In addition, for imparting photocatalytic properties, titanium sulfate (IV) and hydrogen peroxide water, and further complex forming agents, citric acid and ammonia water are added to form a titanium complex solution, and this titanium complex solution is added to a dehydrated cake as a slurry. A mixing method for producing foam ceramics was investigated. Further, EPMA analysis was performed to confirm the TiO _{2 on} the exposed surface.

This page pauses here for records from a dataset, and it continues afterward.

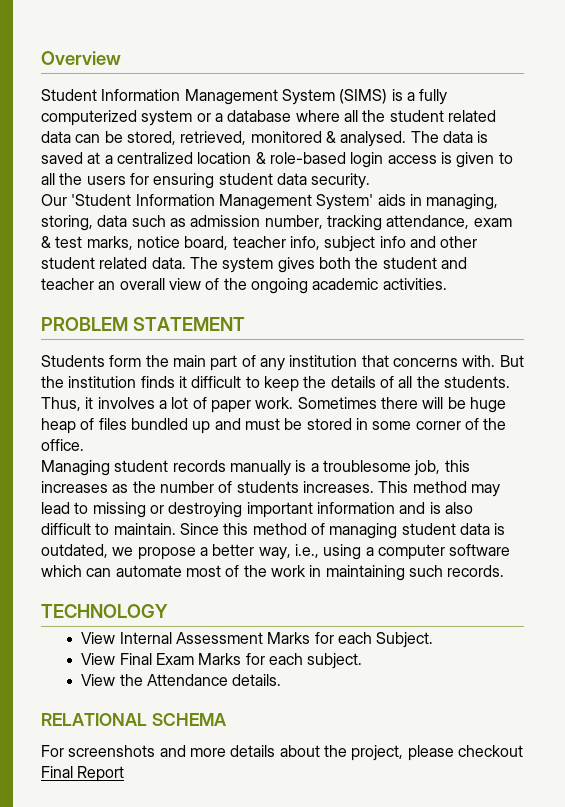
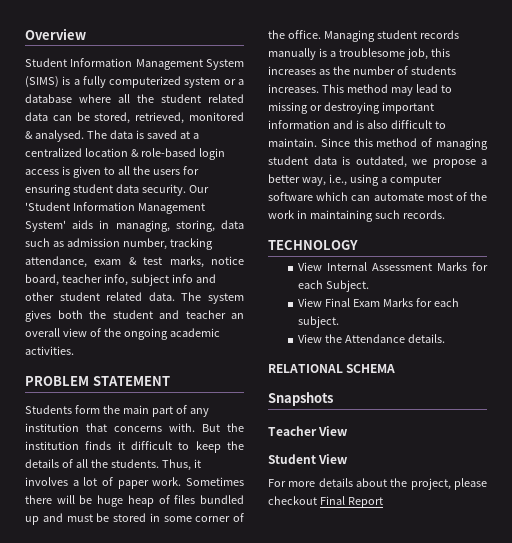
- The data is saved at a centralized location & role-based login access is given to all the users for ensuring student data security.
- Our 'Student Information Management System' aids in managing, storing, data such as admission number, tracking attendance, exam & test marks, notice board, teacher info, subject info and other student related data.
+ The data is saved at a centralized location & role-based login access is given to all the users for ensuring student data security. Our 'Student Information Management System' aids in managing, storing, data such as admission number, tracking attendance, exam & test marks, notice board, teacher info, subject info and other student related data.
- Sometimes there will be huge heap of files bundled up and must be stored in some corner of the office.
- Managing student records manually is a troublesome job, this increases as the number of students increases.
+ Sometimes there will be huge heap of files bundled up and must be stored in some corner of the office. Managing student records manually is a troublesome job, this increases as the number of students increases.
+ Snapshots
+ Teacher View
+ Student View
- For screenshots and more details about the project, please checkout Final Report
+ For more details about the project, please checkout Final Report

The main components of the dehydrated cake are SiO ₂ and Al ₂ O ₃ as shown in the chemical composition of Table 1 above. The melting point of the dehydrated cake was between 1300 ° C and 1400 ° C. Therefore, the components that can lower the melting point were investigated based on the phase diagram. Consequently _{SiO 2 -Al 2 O 3 -CaO,} SiO 2 -Al 2 O 3 -K 2 O, that a low melting point composition in each state diagram of _{SiO 2 -Al 2 O 3 -Na 2} O was confirmed . Therefore, the possibility of low-temperature solidification was examined by adding CaCO ₃ , K ₂ CO ₃ , and Na ₂ CO ₃ as sintering aids. The effect of the addition of these carbonates on the porosity of the foam was also investigated. The mineral composition in this case is as shown in Table 2.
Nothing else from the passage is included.